ABOUT MIDWAY through Hot Millions, a friend turned to me and said, "This movie has such ugly men." She's probably right--Peter Ustinov, Karl Malden, Bob Newhart and Robert Morley no doubt are ugly by most people's standards--and that's typical of the nice moves that went into the making of Hot Millions.

Like the ugly men, the other nice things about this picture are also strange. In its slick color photography, advertising campaign, title and plot, Hot Millions gives the appearance of being yet another film of the glamorous grand robbery mode (Charade, How to Steal a Million, Gambit, et al). But, for all these superficial indications, this movie has little to do with beautiful people or even money. Not only that, but it's a suspense film with little suspense; a comedy with few big laughs; a love story with no flesh. And Hot Millions characters are the kind of people Audrey Hepburn wouldn't be seen dead with.

Take Marcus Pendleton, the hero. He is, to be brutal about it, a fat slob. As Ustinov plays him, he slobbers, mumbles, stutters and swaggers. He is the kind of man who seems to have dandruff on his teeth. While the plot calls for Pendleton to pose as a computer expert and hitch up with an IBM-type operation to embezzle it out of millions, you know as soon as you see him that he'll be caught in the act. As a result, the fun is not in his attempted theft, but in what he does during his spare time.

One of the things he does is meet Maggie Smith, in the form of a character named Patty Terwilliger. Patty, like Marcus, is one of those people success and glamour have passed by. She can't keep a job (she loses a position as a meter maid because she doesn't have the heart to give a ticket); she attracts wretched men; and, when she cooks dinner for a gentlemen caller, the meal burns on the stove.

But she does play the flute for Marcus one night. And Marcus, not totally bereft of talent, plays the piano to accompany her. They fall in love, of course, and it's a scene that is something to see. The passion of two middle-aged failures finally breaking through the lone-liness of their lives can be much more exciting than Steve McQueen and Faye Dunaway playing an erotic game of chess.

Needless of say, all is not happiness. There is Willard K. Knatpole, who tries to uncover Ustinov's illegal schemes and steal his woman at the same time. Bob Newhart plays the part, and, believe it or not, he's funny. Oozing nauseating lechery out of his beady eyes, he makes his rotten ugliness a splendid contrast with Ustinov's lovable ugliness.

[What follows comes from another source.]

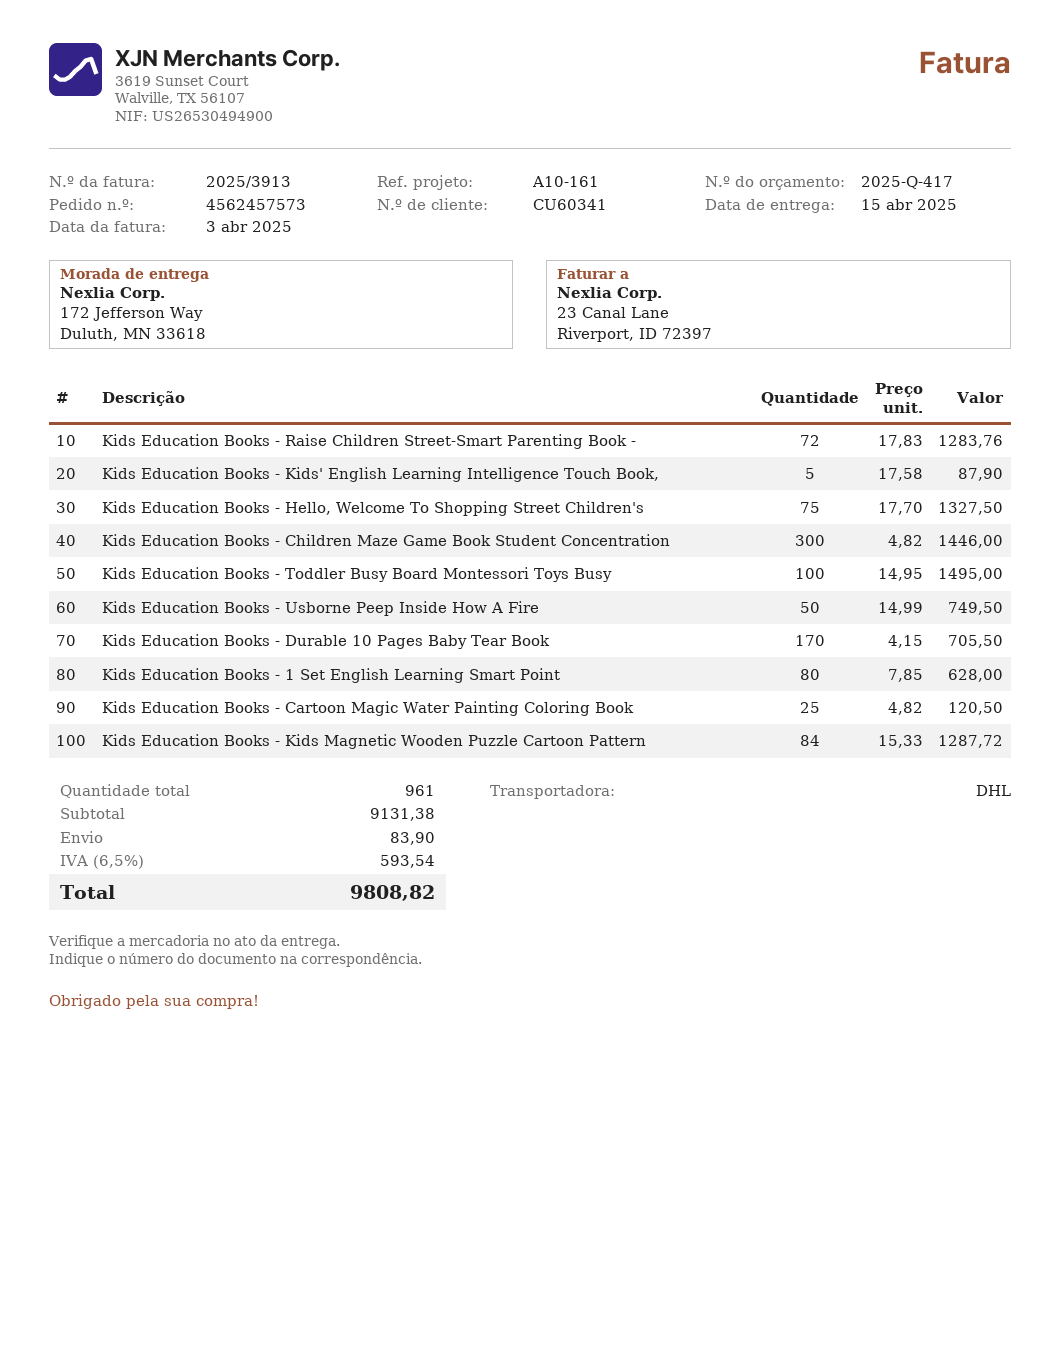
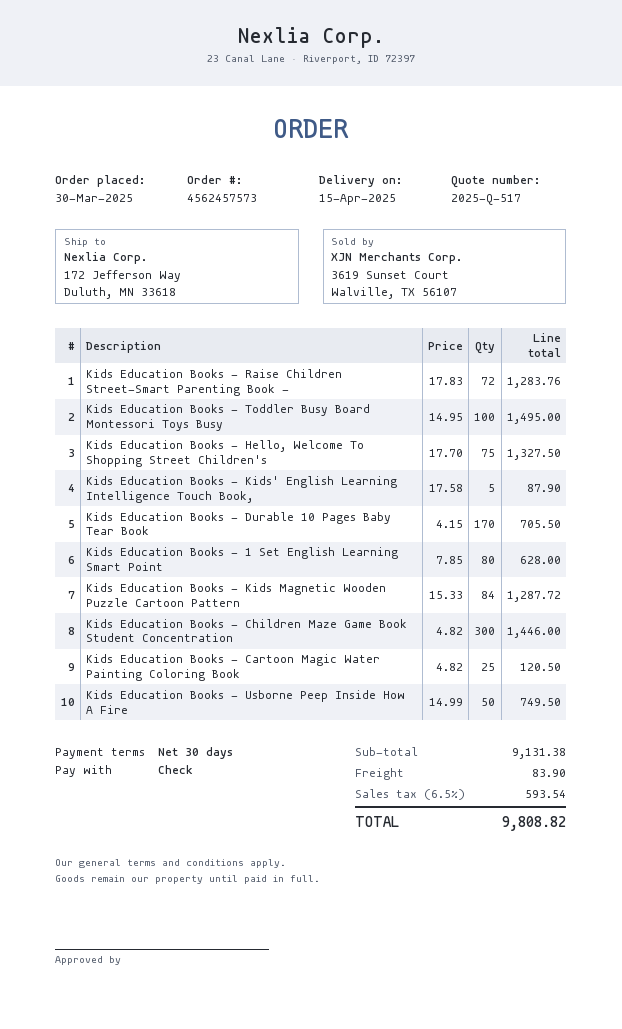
quote number: 2025-Q-417 -> 2025-Q-517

But, don't get me wrong, Hot Millions is not an ugly movie. Director Eric Till manages to capture the non-ugly features of his characters and the charm of the middle-class London settings. (And he does it without resorting to the gratuitous flashiness of a Norman Jewison work). The jokes provided in the Ustinov-Ira Walach screenplay are unfailingly gentle, and, in the case of some bits involving Robert Morley and Casar Romero, quite funny. What the film lacks in physical beauty and glamour, it replaces with humour and heart. I'll take two inarticulate bumblers falling in love while their dinner burns over two rich sex-symbol thieves any day in the week.